Está previso para o dia 27 de agosto a decisão do Supremo Tribunal Federal processo que decide e a substituição do chefe do Poder Executivo por breve período, em razão de decisão judicial, é causa legítima da inelegibilidade para um segundo mandato consecutivo.

No caso em análise, Allan Seixas de Sousa, reeleito prefeito de Cachoeira dos Índios (PB) em 2020, recorreu contra decisão do Tribunal Superior Eleitoral que manteve o indeferimento do registro de sua candidatura porque ele havia ocupado o cargo por oito dias em 2016 (entre 31 de agosto e 8 de setembro), menos de seis meses antes da eleição.

A decisão poderá impactar no Espírito Santo. No município de Presidente Kennedy, no sul capixaba, o prefeito Dorlei Fontão (PSB) está em situação semelhante. Ele foi vice-prefeito e assumiu a cidade em 2019 quando a então prefeita, Amanda Quinta foi afastada por suspeita de envolvimento com esquema de fraude em licitações e pagamento de propina.

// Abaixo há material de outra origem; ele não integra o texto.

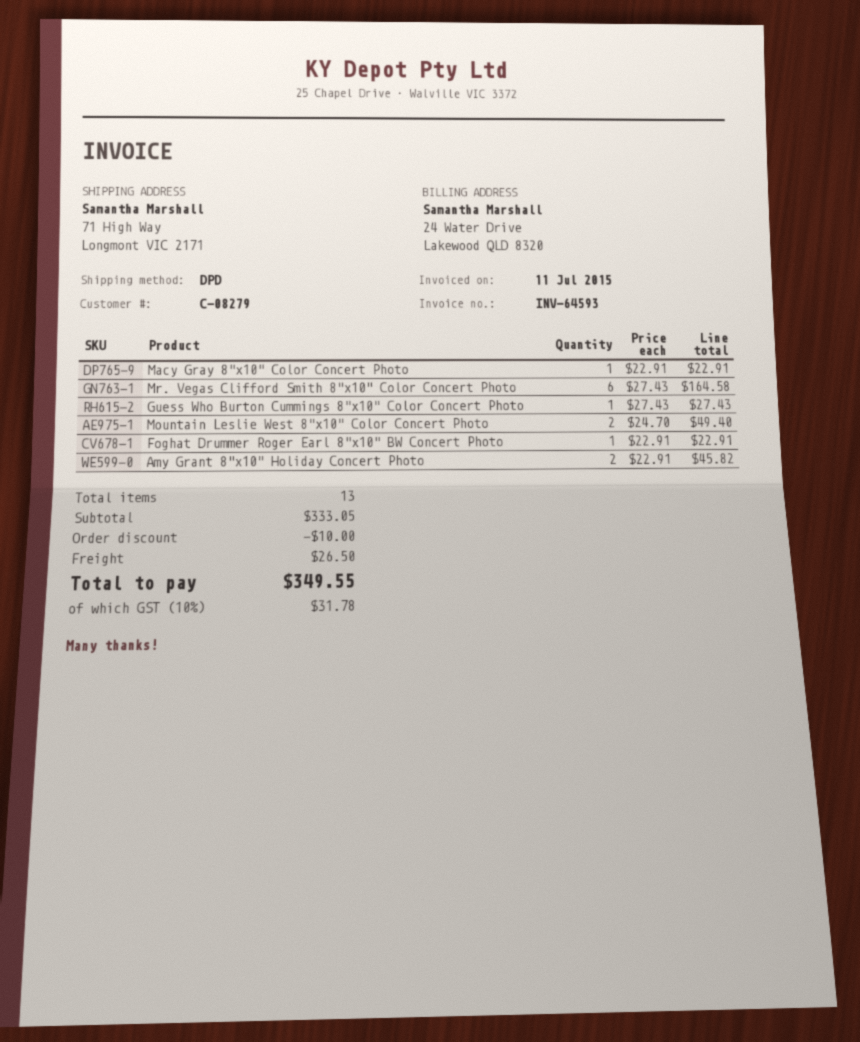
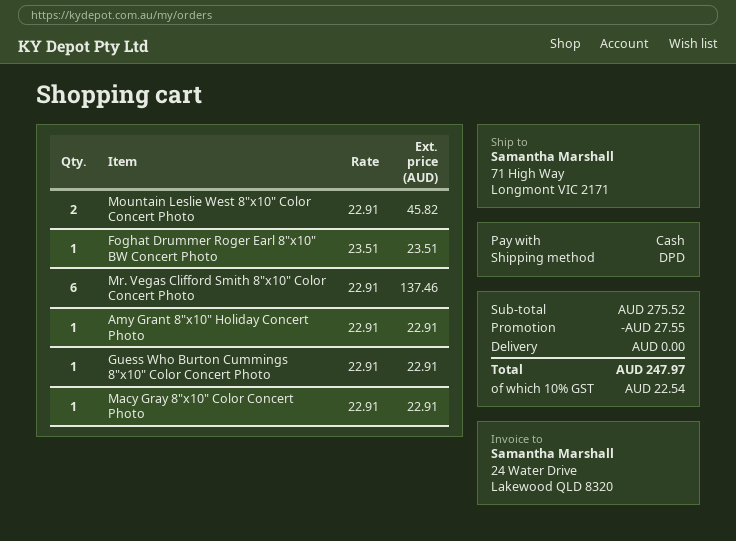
Mr. Vegas Clifford Smith 8"x10" Color Concert Photo: 6 x 27.43 = 164.58 -> 6 x 22.91 = 137.46
Guess Who Burton Cummings 8"x10" Color Concert Photo: 1 x 27.43 = 27.43 -> 1 x 22.91 = 22.91
Mountain Leslie West 8"x10" Color Concert Photo: 2 x 24.70 = 49.40 -> 2 x 22.91 = 45.82
Foghat Drummer Roger Earl 8"x10" BW Concert Photo: 1 x 22.91 = 22.91 -> 1 x 23.51 = 23.51
Amy Grant 8"x10" Holiday Concert Photo: 2 x 22.91 = 45.82 -> 1 x 22.91 = 22.91
subtotal: 333.05 -> 275.52
discount: 10.00 -> 27.55
shipping: 26.50 -> 0.00
tax: 10% = 31.78 -> 10% = 22.54
total: 349.55 -> 247.97

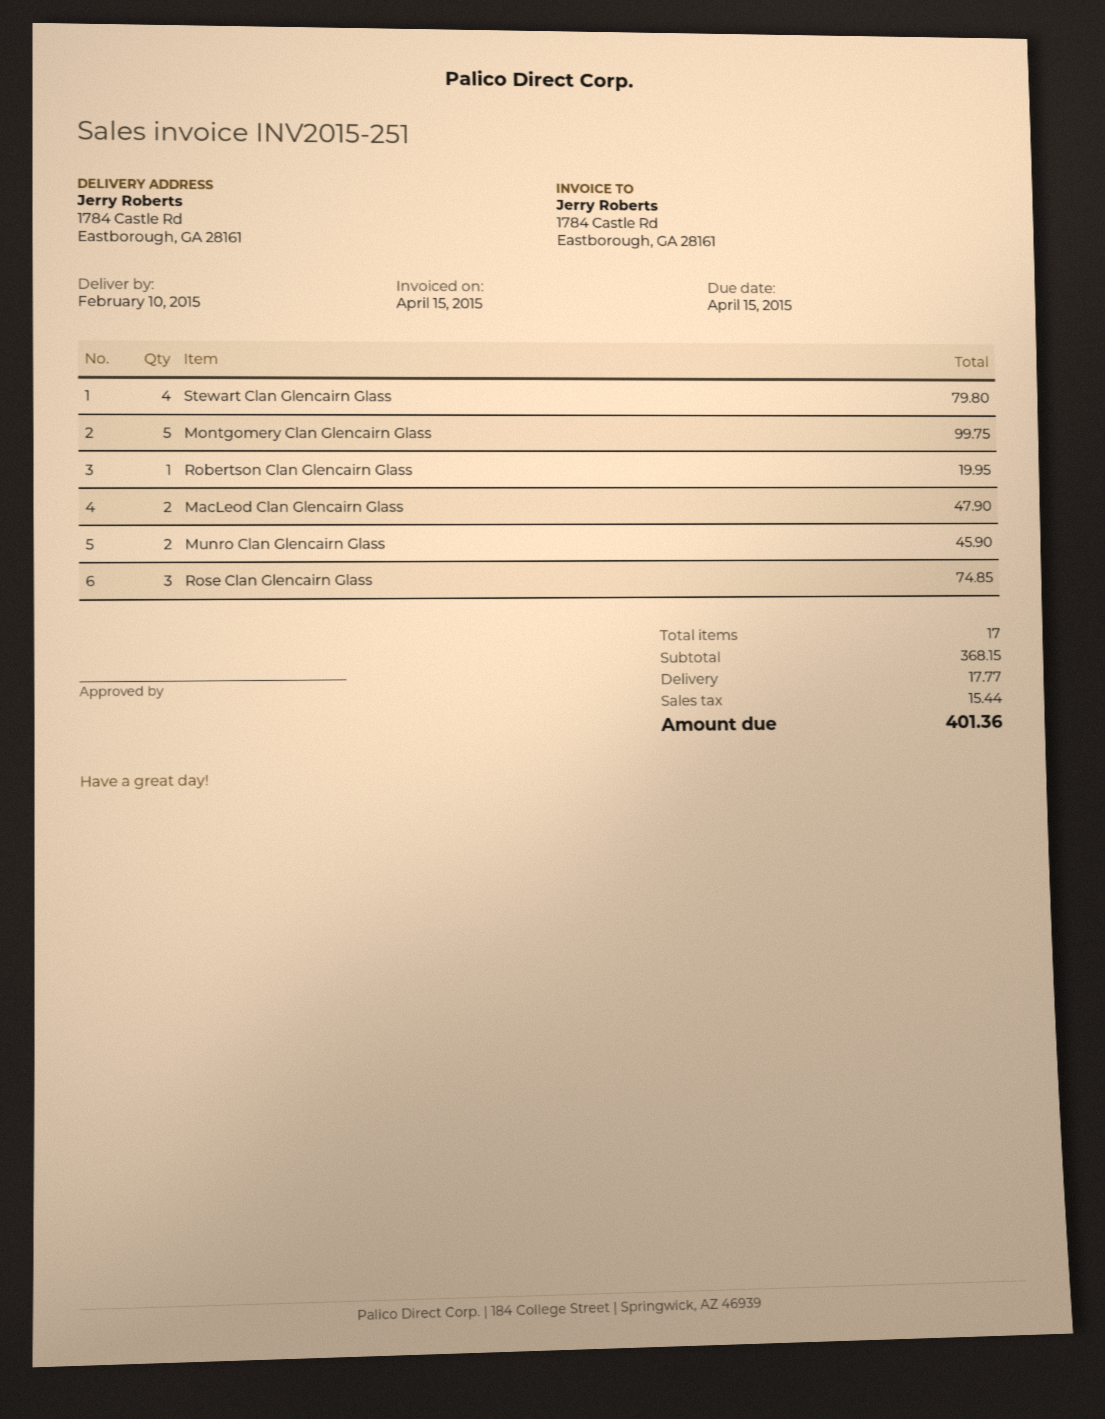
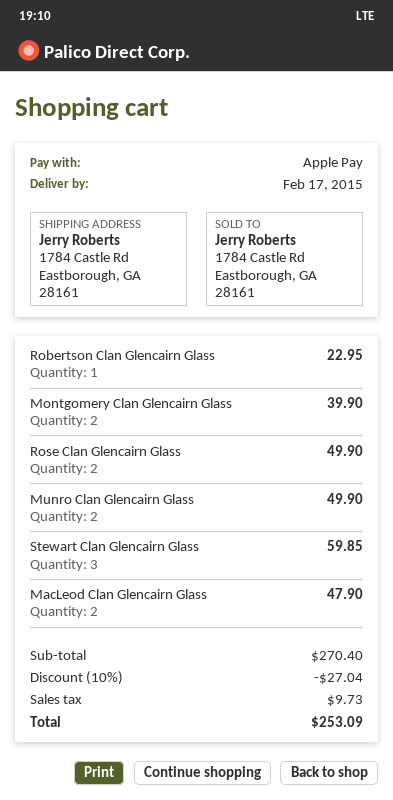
delivery date: 2015-02-10 -> 2015-02-17
Stewart Clan Glencairn Glass: 4 for 79.80 -> 3 for 59.85
Montgomery Clan Glencairn Glass: 5 for 99.75 -> 2 for 39.90
Robertson Clan Glencairn Glass: 1 for 19.95 -> 1 for 22.95
Munro Clan Glencairn Glass: 2 for 45.90 -> 2 for 49.90
Rose Clan Glencairn Glass: 3 for 74.85 -> 2 for 49.90
subtotal: 368.15 -> 270.40
discount: none -> 10% = 27.04
shipping: 17.77 -> none
tax: 15.44 -> 9.73
total: 401.36 -> 253.09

No pleito de 2020 Dorlei foi eleito prefeito e disputou nova eleição em 2024, quando venceu com mais de 55%. A Justiça Eleitoral, no entanto, impediu sua posse. A cidade, desde 1º de janeiro desse ano está administrada interinamente pelo vereador presidente da Câmara de Presidente Kennedy, Fábio Feliciano de Oliveira ou Júnio da Gromogol, também filiado ao PSB e aliado de Dorlei.

Caso na Paraíba

Segundo o Tribunal Regional Eleitoral da Paraíba, a nova eleição configuraria um terceiro mandato consecutivo Allan Seixas de Sousa, o que é vedado pela Constituição Federal.

O TSE, por sua vez, entendeu que a decisão está de acordo com a jurisprudência eleitoral que determina que o exercício do cargo seis meses antes da data do pleito é causa de inelegibilidade, independentemente do período, do motivo da substituição ou da ausência de atos de gestão relevantes.

No recurso extraordinário, Sousa argumentou que a substituição decorreu de uma decisão judicial determinando o afastamento do então prefeito e que o breve período de exercício não configura um mandato, pois ele não praticou qualquer ato relevante de gestão.